Death On Lyons Range

Silence hangs over the trading hall where once stock worth crores was traded on a man's word. Is a once-great bourse headed for extinction?

The CSE trading ring: Putting a 'buy' on hope

Lonesome and laconic, Girdhari, 70, wonders whether he might not be better off in his native Jharkhand. "Abhi to parking ka bhi koi samasya nahi hai (There isn't even a parking problem now)," sighs Girdhari. "Sub broker log bhi chala gaya. Chaat kaun khayega? (Even the sub brokers have left. Who will eat chaat?

After 35 years, Girdhari's little snacks stall can no longer bask in the glory of what was once one of India's premier bourses. Sevanti Lal Shah, also 70, was one the brokers who spent his life crying himself hoarse below the ornate gallery in the trading hall of Lyons Range, as the Calcutta Stock Exchange is popularly known after the street on which it stands. Today, you're likely to find Shah-once the CSE's equivalent of Mumbai's famed market operator Manu Manek-playing cards with his wife. The last time he had anything to do with the Exchange was last summer, when he stepped in to arrange some money for his old haunt, reeling under a payments crisis with defaults in the region of Rs 200 crore threatening its existence. Dapper and precise, Shah does not hide his disgust at the way the 94-year-old institution is run.

THE BIG SLIDE
A great city, a great bourse---one
The slide of Lyons Range began late in the 1980s as the fortunes of old family groups like B.K. Birla and R.P. Goenka waned. Early next decade the old boxwallah companies like ICI, Dunlop, Shaw Wallace and Bata lost their pre-eminence. Kolkata's decline as a business destination only hastened the fall.
Harshad Mehta scam singes the exchange.
Salad days of IPOs are over. Volumes start going down. NSE in full flow. Investors trade online and look towards Mumbai.
Badla comes under scanner. Brokers find it difficult to honour deals. Slowdown in investment.
Unprecedented payment crisis in May as K 10 stocks plummet. In July badla is banned, no rolling settlement. Most brokers default on margin money.

In March a new CSE committee is set up, with a stress on transparency.

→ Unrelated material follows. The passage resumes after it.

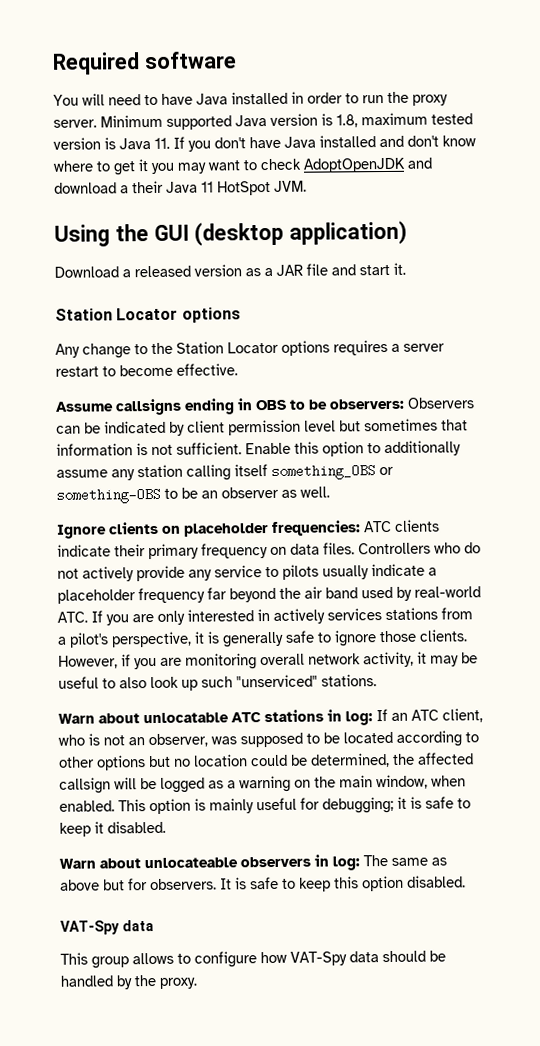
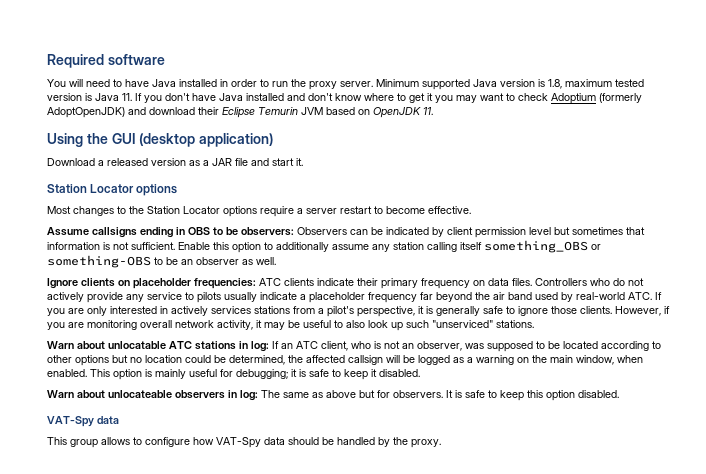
[303,157,432,173] [54,180,307,196] AdoptOpenJDK and download a their Java 11 HotSpot JVM. -> [551,93,642,104] [47,107,433,118] Adoptium (formerly AdoptOpenJDK) and download their Eclipse Temurin JVM based on OpenJDK 11.
[55,343,131,359] Any change -> [47,206,114,216] Most changes
[333,339,388,356] requires -> [260,206,294,217] require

It's hard to believe that as late as 1996 the CSE boasted volumes to challenge Mumbai. Its decline is a case study of how not to adapt to changing times. In that the CSE is much like the city around it. The remission of the outcry system, the introduction of online trading and the emergence of the National Stock Exchange (NSE) have all been shocks to the men at 8 Lyons Range.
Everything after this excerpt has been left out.